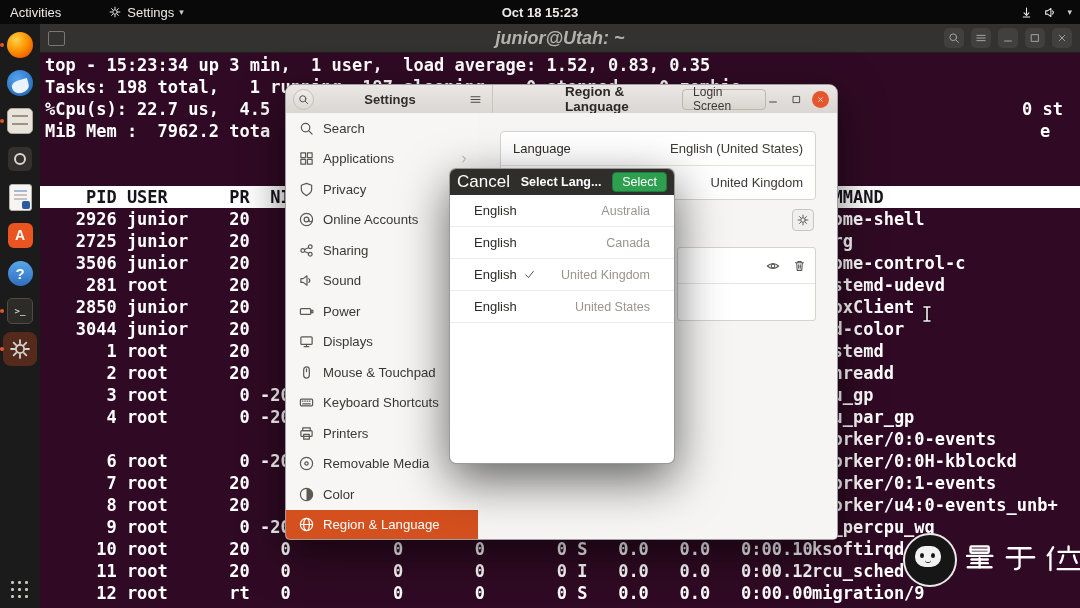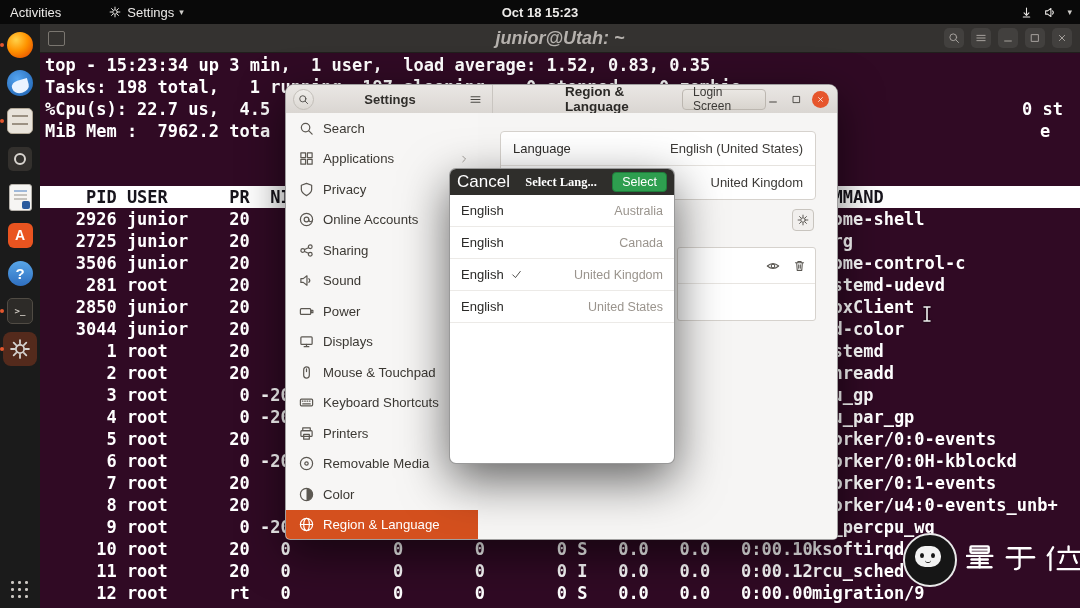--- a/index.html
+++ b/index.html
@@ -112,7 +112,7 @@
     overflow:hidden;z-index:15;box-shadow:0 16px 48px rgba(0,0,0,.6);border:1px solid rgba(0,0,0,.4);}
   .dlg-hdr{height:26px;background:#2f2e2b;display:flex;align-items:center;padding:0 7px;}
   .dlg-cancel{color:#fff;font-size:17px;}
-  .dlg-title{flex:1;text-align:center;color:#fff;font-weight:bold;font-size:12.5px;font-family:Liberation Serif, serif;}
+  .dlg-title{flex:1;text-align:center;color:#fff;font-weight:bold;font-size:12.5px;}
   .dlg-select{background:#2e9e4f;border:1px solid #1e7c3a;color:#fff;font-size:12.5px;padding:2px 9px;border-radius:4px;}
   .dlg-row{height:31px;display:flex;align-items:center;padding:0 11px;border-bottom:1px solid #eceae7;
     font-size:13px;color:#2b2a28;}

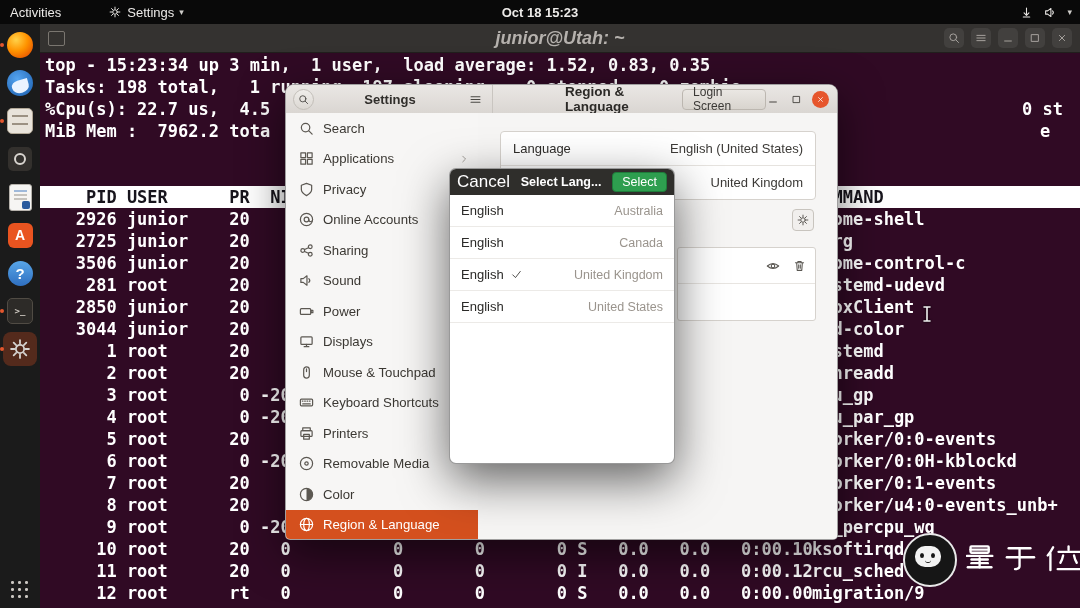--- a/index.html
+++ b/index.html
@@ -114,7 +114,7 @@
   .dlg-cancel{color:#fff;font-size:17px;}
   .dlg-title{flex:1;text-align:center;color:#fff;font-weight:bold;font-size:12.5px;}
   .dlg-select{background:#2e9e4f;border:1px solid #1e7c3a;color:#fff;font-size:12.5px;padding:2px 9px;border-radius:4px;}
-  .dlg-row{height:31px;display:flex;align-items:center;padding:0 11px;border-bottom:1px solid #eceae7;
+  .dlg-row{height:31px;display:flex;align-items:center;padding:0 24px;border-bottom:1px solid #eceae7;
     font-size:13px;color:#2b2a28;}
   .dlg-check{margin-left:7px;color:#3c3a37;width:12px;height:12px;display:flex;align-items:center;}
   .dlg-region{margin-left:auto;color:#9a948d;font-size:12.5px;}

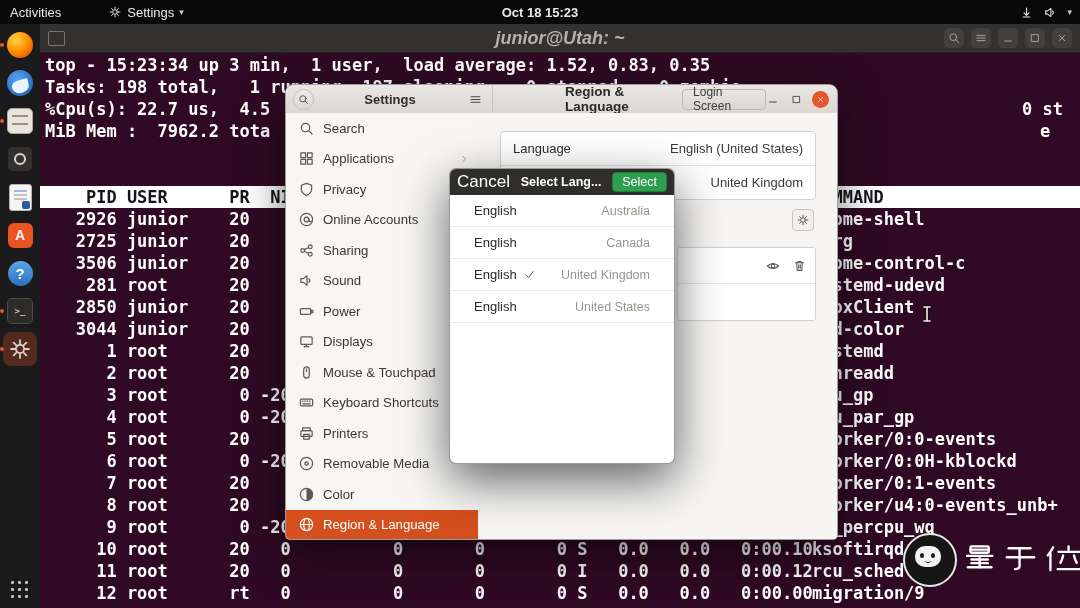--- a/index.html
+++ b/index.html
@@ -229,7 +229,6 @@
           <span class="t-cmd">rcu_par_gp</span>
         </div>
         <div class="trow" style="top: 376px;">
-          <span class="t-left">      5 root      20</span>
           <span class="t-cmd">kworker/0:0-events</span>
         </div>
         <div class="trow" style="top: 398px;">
····················
Task brief | Your reply should be a single number: the count of lines above that contain the word "padding".

Result of the exercise | 6